We can split a cone horizontally into two pieces, so that the upper part forms another cone with a smaller base, and the lower part is no longer a cone but an object called a 'frustum'.

                            cone split into frustum and upper cone

For a cone with base radius $r$ and height $h$, we can use a parameter $b$ with $0 \lt b \lt 1$ to define the height of the frustum as $b h$. Because the whole cone and the upper cone form similar triangles in the vertical cross section, the upper cone with height $ (1-b) h $ will have a base radius of $ (1 - b) r $.

                                        cross-section of cone

The volume of the frustum will be equal to the volume of the original cone, less the volume of the upper cone. We don't yet know what form the function representing the volume of a cone will take, so for now we will just write $V_{cone} = V_{cone}(r,h)$ to remind us that it will be some function of the height and base radius. So the volume of the frustum is $$V_{frustum} = V_{cone}(r,h) - V_{cone}((1 - b)r,(1 - b)h)$$

At this point we make the observation that the ratio of the volume of a cone to the volume of it's circumscribing cylinder must be invariant under a scaling on the coordinates (the ratio is homogeneous of degree 0).

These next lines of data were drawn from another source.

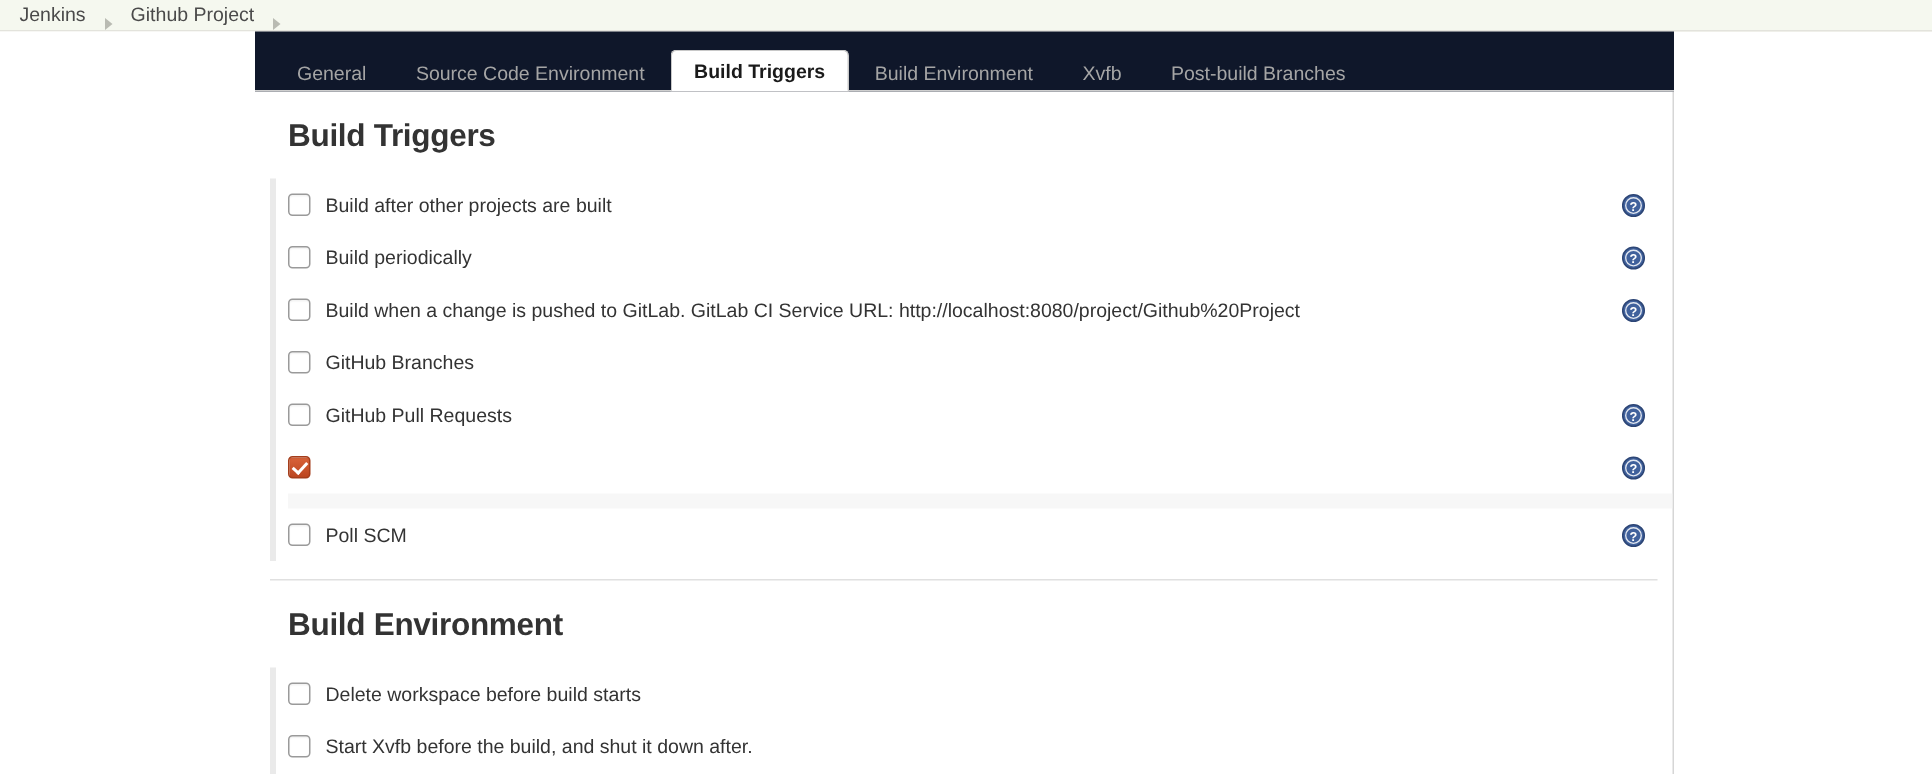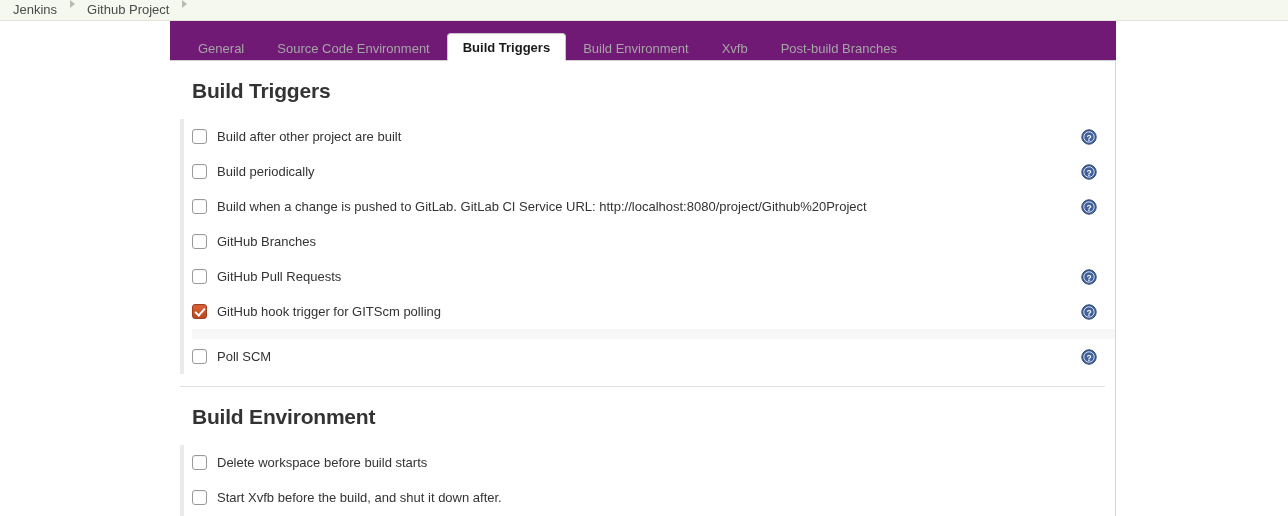"Jenkins" .breadcrumb-bar { align-items: flex-start -> flex-end }
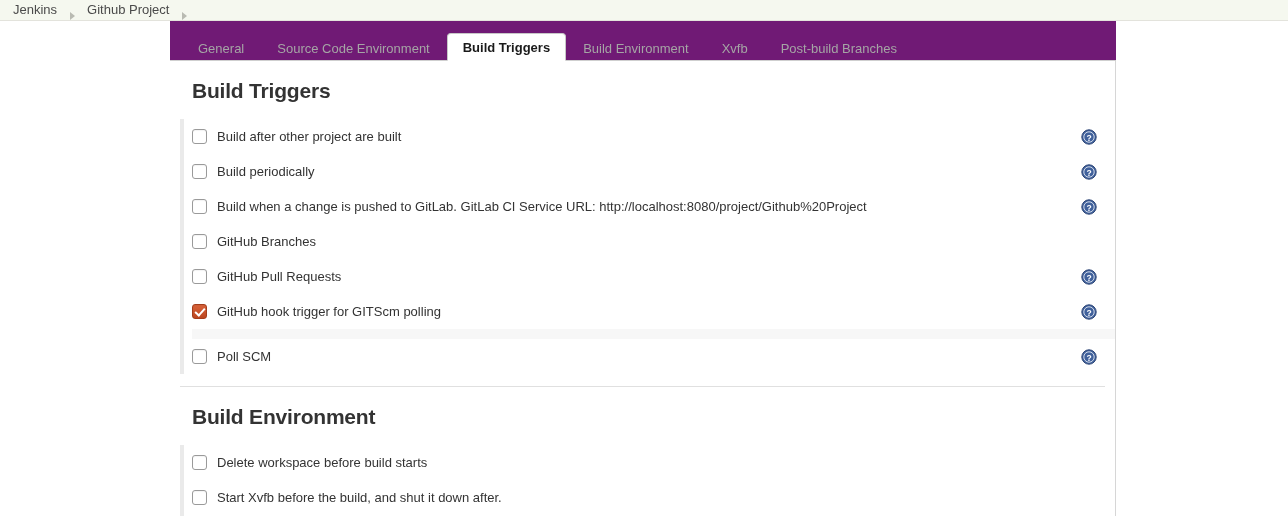"General" .tab-bar { background: #701a75 -> #0f172a }
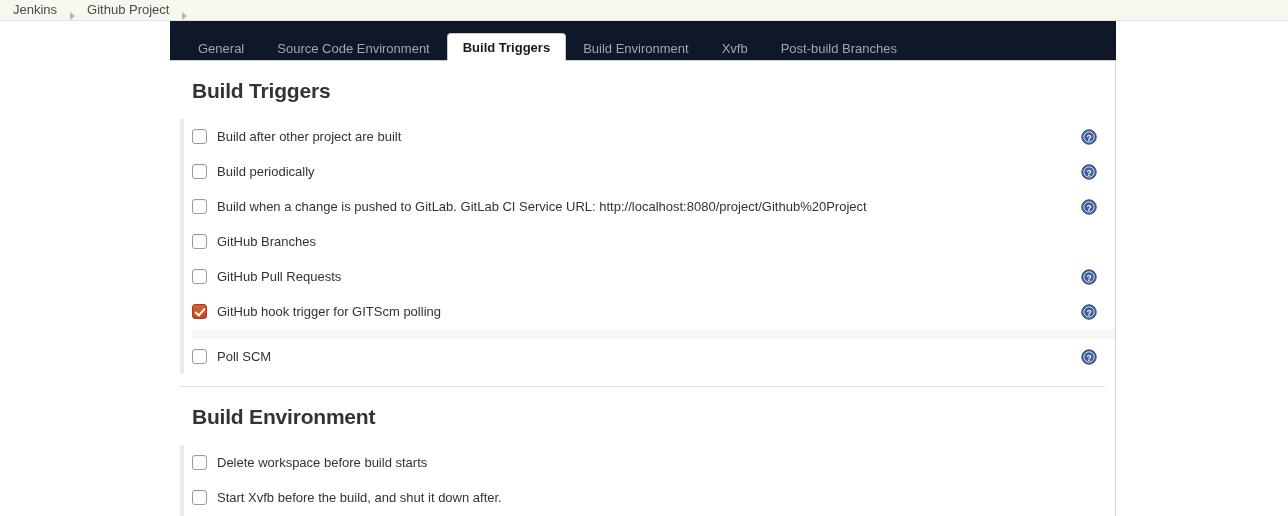"Build after other project are" span.row-label { text: project -> projects }
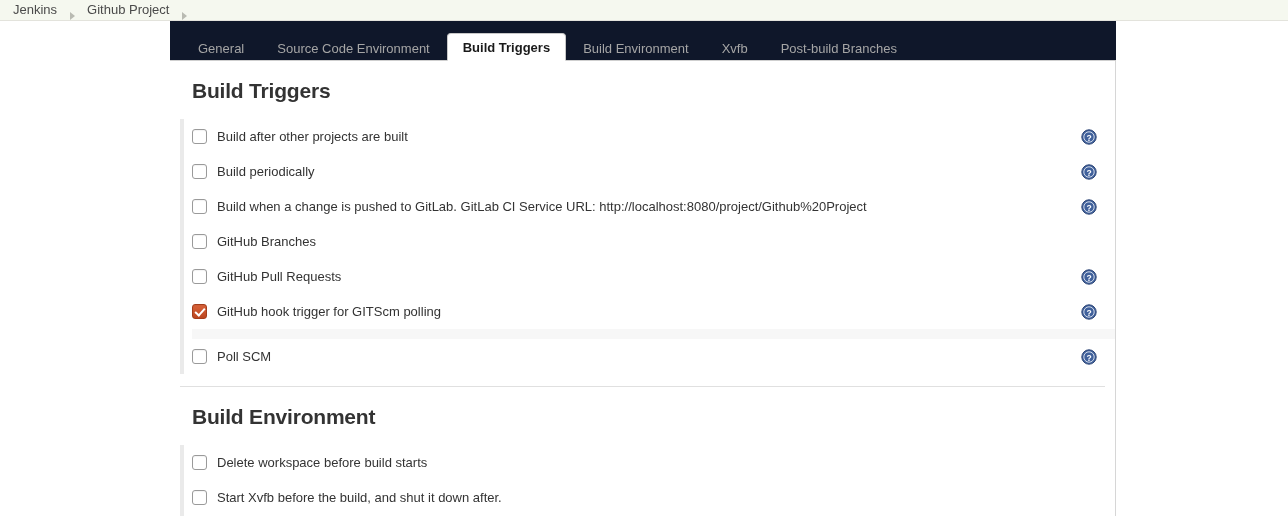"GitHub hook trigger for GITScm" span.row-label { html: <span>GitHub hook trigger for GITScm polling</span> -> none }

$$\frac{V_{cone}(r,h)}{\pi r^2 h} = \frac{V_{cone}(sr,sh)}{\pi (sr)^2 sh}$$

for all $s>0$. If we write $V_{cone} = \hat{Q}\,F(r,h)\, r^2 h$ where $F(r,h)$ is some as yet unknown function and $\hat{Q}$ is a constant, then

$$F(r,h) = F(sr,sh)$$

so $F(r,h)$ is also homogeneous of degree 0.

Hence

\begin{array}{l@{}l} V_{frustum} &{}= V_{cone}(r,h) - V_{cone}((1 - b)r,(1 - b)h) \\ &{}= \hat{Q} \, F(r,h) \,r^2 h - \hat{Q} \, F((1-b)r, (1-b)h) \, (1-b)^2r^2 (1-b)h \\ &{}= \hat{Q} \, F(r,h) \, r^2 h ( 1 - (1-b)^3) \\ &{}= Q \, r^2 h (3 b - 3 b ^2 +b^3) \end{array}

where $Q = \hat{Q} \, F(r,h)$

Now consider the following figure

                                        cone with inscribed and circumscribed cylinders of height bh

It is clear that the volume of the frustum of height $b h$ must be bigger than the inner cylinder of radius $ (1-b) r$ and height $b h$ and it must also be less than the volume of the outer cylinder with radius $ r $ and height $b h$.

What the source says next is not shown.